> _Exercise objective_
Below are some records. Return exactly the lines from the one with "- It's like" to the one with "for more details.", and nothing else.

*** Extracted material ***

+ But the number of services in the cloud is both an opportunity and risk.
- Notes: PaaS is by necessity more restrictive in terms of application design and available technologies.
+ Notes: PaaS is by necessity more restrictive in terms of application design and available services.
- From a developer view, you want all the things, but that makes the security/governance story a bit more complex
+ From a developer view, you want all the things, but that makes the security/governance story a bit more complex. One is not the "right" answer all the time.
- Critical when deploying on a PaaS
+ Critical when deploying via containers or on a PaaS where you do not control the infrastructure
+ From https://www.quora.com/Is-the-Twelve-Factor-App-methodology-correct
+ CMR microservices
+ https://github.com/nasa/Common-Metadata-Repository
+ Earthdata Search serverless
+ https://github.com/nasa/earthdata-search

***
*** Extracted material ***

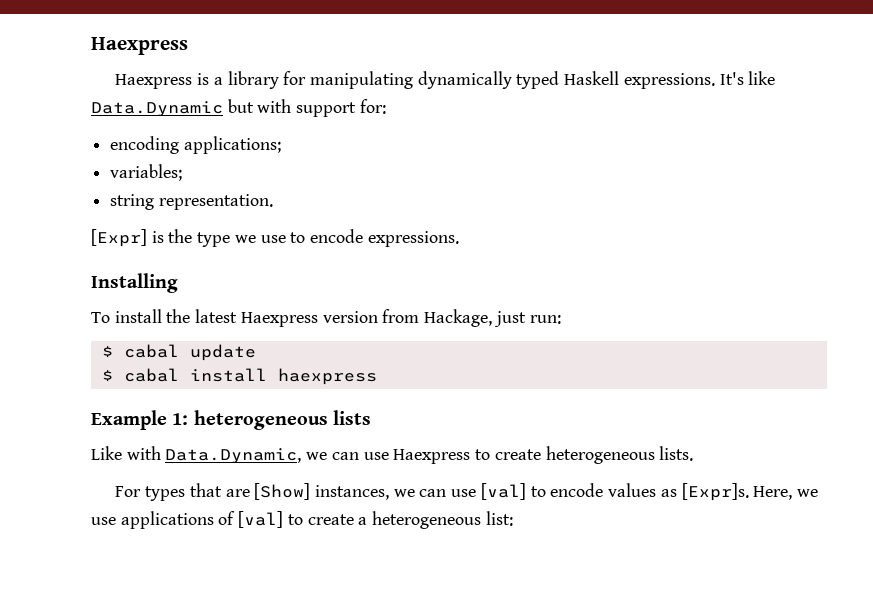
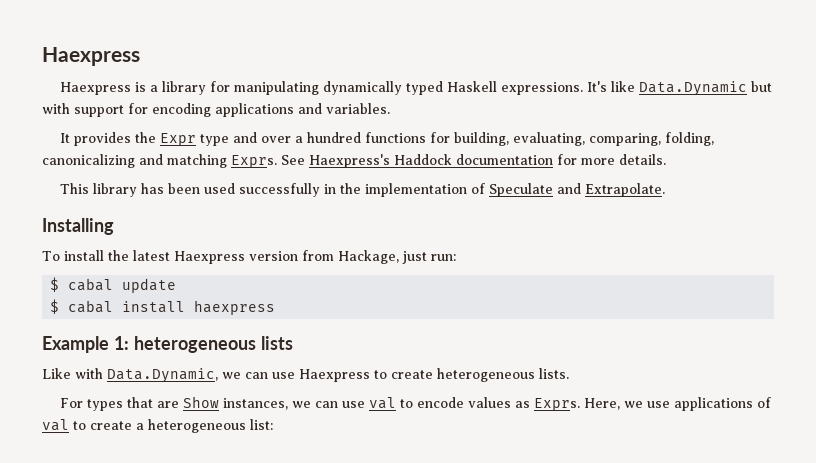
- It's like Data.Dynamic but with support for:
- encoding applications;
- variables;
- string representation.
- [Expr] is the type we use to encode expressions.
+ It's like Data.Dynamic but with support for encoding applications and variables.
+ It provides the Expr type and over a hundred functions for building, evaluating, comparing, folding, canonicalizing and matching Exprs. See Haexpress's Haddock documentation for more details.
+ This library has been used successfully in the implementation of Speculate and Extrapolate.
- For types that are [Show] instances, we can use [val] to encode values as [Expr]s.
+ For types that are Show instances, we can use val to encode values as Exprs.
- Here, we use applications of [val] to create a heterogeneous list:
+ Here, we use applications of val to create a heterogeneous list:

***

> _Exercise output_
- It's like Data.Dynamic but with support for:
- encoding applications;
- variables;
- string representation.
- [Expr] is the type we use to encode expressions.
+ It's like Data.Dynamic but with support for encoding applications and variables.
+ It provides the Expr type and over a hundred functions for building, evaluating, comparing, folding, canonicalizing and matching Exprs. See Haexpress's Haddock documentation for more details.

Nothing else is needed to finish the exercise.